L'ORA DEL PASTO. LA MAGIA DELL'ANTICO BAR FIAT

NEWS | 28/09/2020 | 07:50
di Marco Pastonesi

E’ – da sempre - un punto di riferimento: come per Nino Ceroni, lo storico organizzatore della Coppa Placci e dei Mondiali di Imola 1968. E’ – in questi giorni iridati - un punto di approdo: come per Guido Foddis, musicista e giornalista, governatore della Repubblica delle biciclette a Ferrara e creatore del Festival del ciclista lento (a proposito: si farà anche stavolta, da venerdì 30 ottobre a domenica 1° novembre). E’ – per la sua stessa natura - un punto di incontro: come è successo, l’altro giorno, a me.

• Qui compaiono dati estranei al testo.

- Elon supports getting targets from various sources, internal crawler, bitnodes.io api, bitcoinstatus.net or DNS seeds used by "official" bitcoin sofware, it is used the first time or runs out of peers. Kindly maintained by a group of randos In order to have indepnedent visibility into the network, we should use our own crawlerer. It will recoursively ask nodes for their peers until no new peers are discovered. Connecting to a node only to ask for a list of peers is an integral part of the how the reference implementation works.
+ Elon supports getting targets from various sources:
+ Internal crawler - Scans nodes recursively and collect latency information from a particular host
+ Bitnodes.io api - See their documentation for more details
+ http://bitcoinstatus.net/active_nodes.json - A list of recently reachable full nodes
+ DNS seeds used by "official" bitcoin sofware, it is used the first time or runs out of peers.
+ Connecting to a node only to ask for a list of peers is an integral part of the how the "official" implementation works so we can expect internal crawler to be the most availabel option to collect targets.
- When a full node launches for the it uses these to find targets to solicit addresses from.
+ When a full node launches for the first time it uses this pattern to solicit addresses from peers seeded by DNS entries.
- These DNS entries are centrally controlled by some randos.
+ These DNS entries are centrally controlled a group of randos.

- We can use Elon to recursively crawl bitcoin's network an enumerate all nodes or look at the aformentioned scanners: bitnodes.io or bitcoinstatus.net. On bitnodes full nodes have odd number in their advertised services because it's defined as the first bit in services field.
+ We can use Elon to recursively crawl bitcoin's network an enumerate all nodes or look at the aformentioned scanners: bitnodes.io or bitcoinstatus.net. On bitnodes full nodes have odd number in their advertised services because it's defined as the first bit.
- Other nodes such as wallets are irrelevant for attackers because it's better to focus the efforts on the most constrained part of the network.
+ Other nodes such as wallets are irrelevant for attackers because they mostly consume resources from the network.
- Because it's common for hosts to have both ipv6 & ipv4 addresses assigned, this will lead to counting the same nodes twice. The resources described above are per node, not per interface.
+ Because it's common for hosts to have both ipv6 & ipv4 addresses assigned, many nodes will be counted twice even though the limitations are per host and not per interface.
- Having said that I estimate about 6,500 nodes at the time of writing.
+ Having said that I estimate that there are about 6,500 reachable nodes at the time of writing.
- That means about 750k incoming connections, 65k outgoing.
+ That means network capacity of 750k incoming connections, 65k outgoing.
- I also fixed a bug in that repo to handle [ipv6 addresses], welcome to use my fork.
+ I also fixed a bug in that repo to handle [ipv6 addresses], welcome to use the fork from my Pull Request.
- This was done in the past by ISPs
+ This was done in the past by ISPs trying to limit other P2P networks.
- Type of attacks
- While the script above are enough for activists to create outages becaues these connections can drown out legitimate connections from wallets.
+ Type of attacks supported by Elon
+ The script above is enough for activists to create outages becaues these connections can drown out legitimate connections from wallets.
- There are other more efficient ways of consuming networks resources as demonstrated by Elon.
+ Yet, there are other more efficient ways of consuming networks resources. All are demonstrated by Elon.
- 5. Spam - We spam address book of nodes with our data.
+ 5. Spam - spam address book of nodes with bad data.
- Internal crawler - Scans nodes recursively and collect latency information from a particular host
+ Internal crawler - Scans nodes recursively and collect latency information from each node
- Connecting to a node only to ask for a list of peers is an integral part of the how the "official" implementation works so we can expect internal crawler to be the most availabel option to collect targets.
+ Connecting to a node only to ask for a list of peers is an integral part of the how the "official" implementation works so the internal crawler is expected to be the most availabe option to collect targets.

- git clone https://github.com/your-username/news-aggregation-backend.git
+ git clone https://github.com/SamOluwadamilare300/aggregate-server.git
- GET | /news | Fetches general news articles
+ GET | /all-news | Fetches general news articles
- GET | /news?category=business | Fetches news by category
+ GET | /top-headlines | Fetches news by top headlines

Si chiama Antico Bar Fiat, si trova in viale Rivalta 69, all’angolo con via Mazzini, nel centro (o quasi) di Imola. E si chiama così perché era sorto a metà degli anni cinquanta davanti a un importante concessionario di auto. Adesso il concessionario non c’è più, ma tre volte la settimana si gode della presenza del mercato,  bancarelle e bancarellai, e qui un caffè non vale solo come un tiramisù di energia, ma anche come un sorso di umanità. Il bar è ormai un’istituzione: prima sotto la guida di Angelo, adesso sotto quella del figlio Roberto, la famiglia Fierro.


Tutto è nato dalla pubblicazione di una mia foto: il ritratto di una ruota esposta al cielo, a Bussana Vecchia. Ricordava, vagamente, la ruota di Marcel Duchamp, la celebre opera d’arte “ready made”. Roberto ha ribattuto con la sua personale ruota di Duchamp, sgabello bianco e forcella Bianchi, elevata ad annuncio matrimoniale (il suo matrimonio, non a caso, con una critica d’arte). Da qui l’impegno, la speranza, la promessa di incontrarci. E complice la rassegna mondiale, è stato così. Con la scoperta della più letteraria vetrina di ciclismo allestita per i Mondiali di Imola: da “Indro al Giro” di Indro Montanelli (Rizzoli) a “La vita è una ruota” di Alfredo Martini (Ediciclo), da “I sarti della bicicletta” di Paolo Amadori e Paolo Tullini (Ediciclo) a “Gino Bartali” di Paolo Alberati (Giunti), compresi i miei “La corsa più pazza del mondo” e “Spingi me sennò bestemmio” (entrambi Ediciclo), copie delle riviste d’epoca “il Campione” e “Lo Sport Illustrato”, e addirittura l’autografo di Eddy Merckx sulla copertina di “L’ombra del Cannibale” di Marco Ballestracci (Instar). Sopra, sospesa, una bici arancione marchiata ABF (Antico Bar Fiat). Sotto, appoggiata, una valigetta di attrezzi della Campagnolo. E su una lavagna, trascritta con gessetto bianco, la filosofia di Valerio Pasquazi: “Meccanicamente ogni pedalata coincide con un respiro strozzato, ogni marcia che cambia è un colpo di catena che ti libera da quello che hai dietro le spalle, chilometri di strada e decine di altre creature come te, metà uomo metà bicicletta”.

Si è parlato di corse e corridori, campioni e gregari, drittoni e tornanti, cadute e cotte, libri e scrittori. Ed è stato bello. Una passione ciclistica, stradale, letteraria, esistenziale, Fierro-viaria.